The Main Branch: Squash and Merge

When working on features or bugs, developers often create dozens of "work-in-progress" commits. To keep the main branch clean, we use the Squash and Merge pattern. This collapses all commits from a branch into a single, high-quality commit on main.

  • Feature Branches (feature/description): Use this for new development.
  • Bug Branches (bugs/description): Use this for fixing issues found in development.

Other benefits

  • Feature Reversion: If feature introduced a failure, squashing make it easier to revert the change.
  • Simplified "Git Blame": git blame will point to the a feature instead of individual commit fixed typo
  • Avoiding "Broken" Intermediate Commits: sometime in feature branch dev fixed build or unit-test, if not use squash and keep all history, main branch will contains "broken" build commits.

Other Cases for Main

Beyond features and bugs, you might merge into main for:

  • Refactoring: Code cleanup that doesn't change functionality.
  • Documentation: Updates to README files or API docs.
  • CI/CD Updates: Modifying GitHub Actions or deployment scripts.
  • Dependency Updates: Merging automated PRs (like Dependabot) to keep libraries secure.

Example: create feature branch

# Ensure you are on main and up to date
git checkout main
git pull origin main

# Create and switch to a new feature branch
git checkout -b feature/describe-feature

The Release Branch: Fast-Forward

For small teams, we want the release branch to be easy to manage.
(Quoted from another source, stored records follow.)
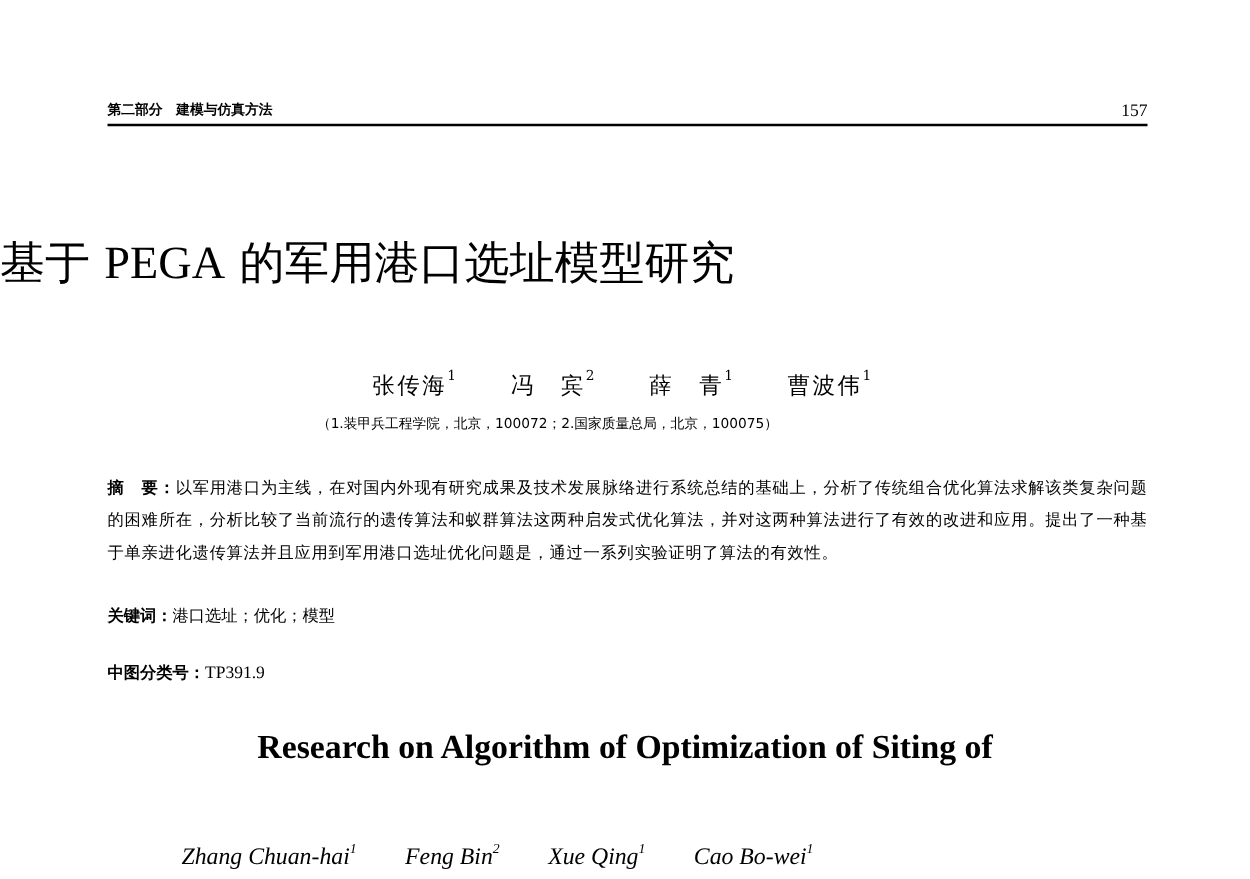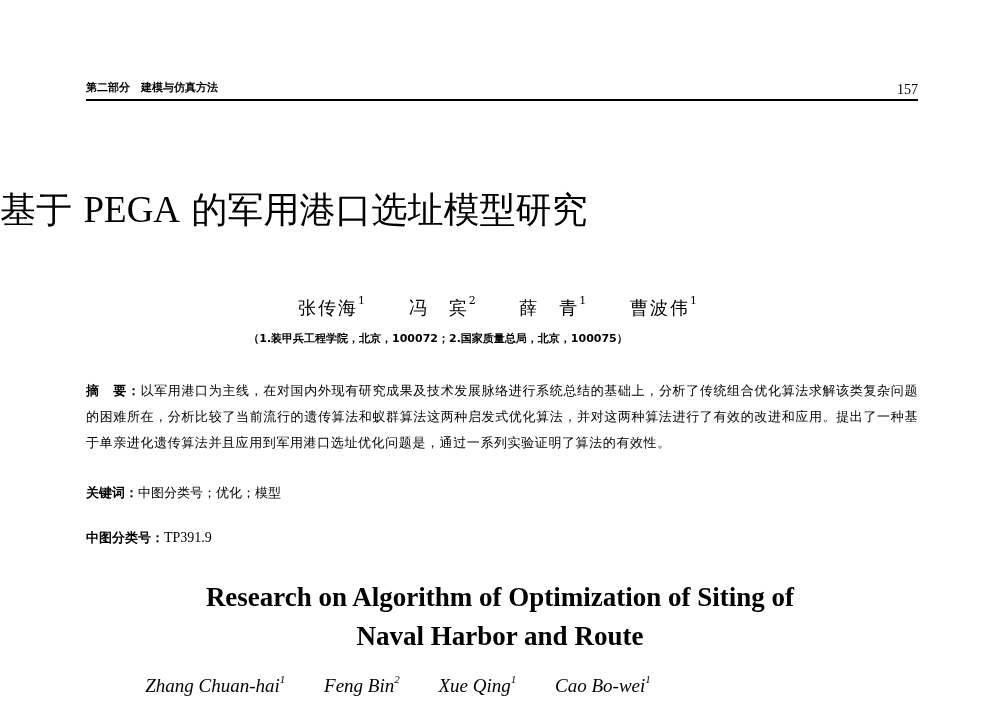"（1.装甲兵工程学院，北京，100072；2.国家质量总局，北京，100075）" .affil-cn { font-weight: bold -> none }
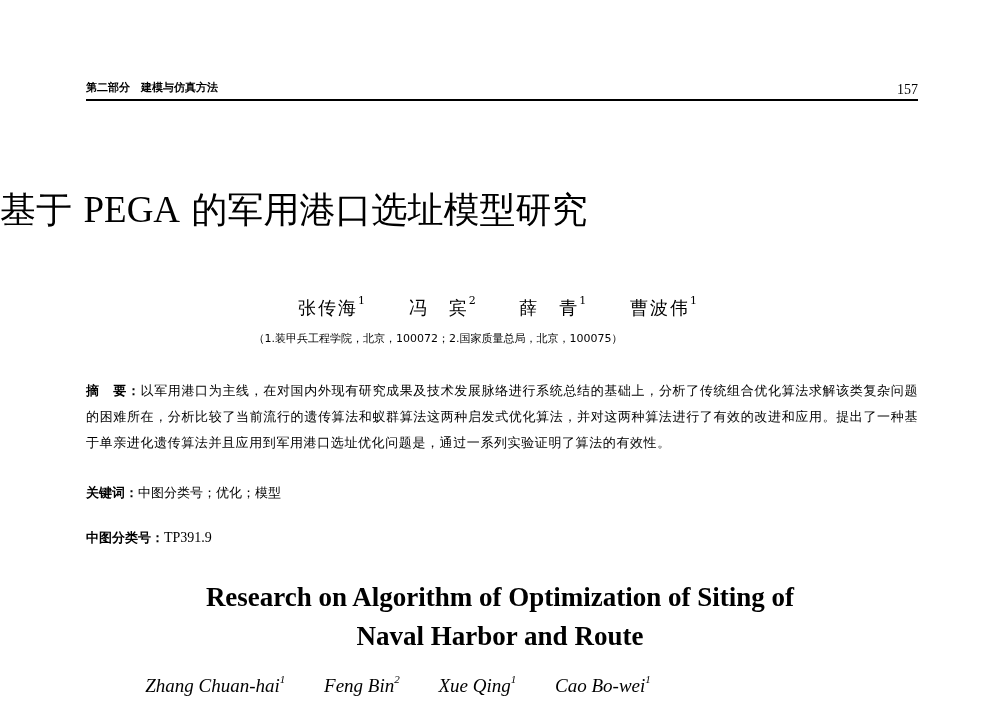"中图分类号；优化；模型" span { text: 中图分类号 -> 港口选址 }
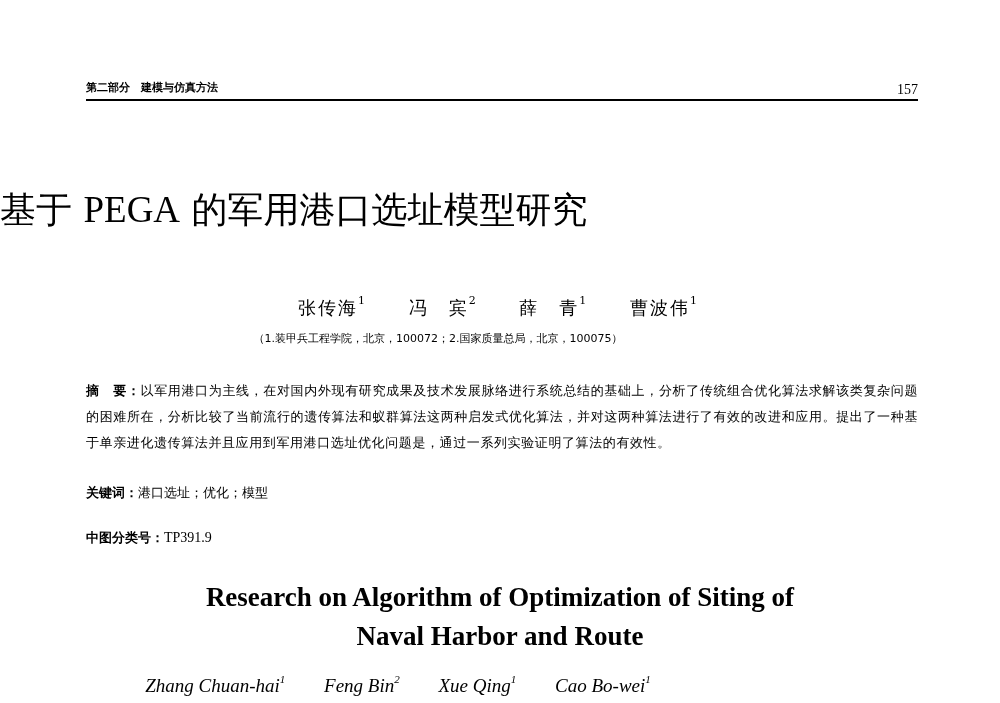"Naval Harbor and Route" span { html: <span>Naval Harbor and Route</span> -> none }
We use the Fast-Forward pattern, which keeps all commit history identical between main and release.

Alternative Approaches:

  • Merge Commits: Some teams use --no-ff to create a dedicated "Merge node" to show exactly when a release happened.
  • Squash to Release: Some teams squash all of main into one single "Version 1.0" commit on the release branch, though this makes tracking individual changes harder.

Syntax: Syncing Main to Release

To move your verified code from main to release using the fast-forward pattern, run:

git checkout release
git merge main --ff-only
git push origin release

Conclusion

By using Squash for development and Fast-Forward for releases, your team maintains a professional, readable history that is easy to debug. Hopefully, you find this pattern helpful for your team's workflow!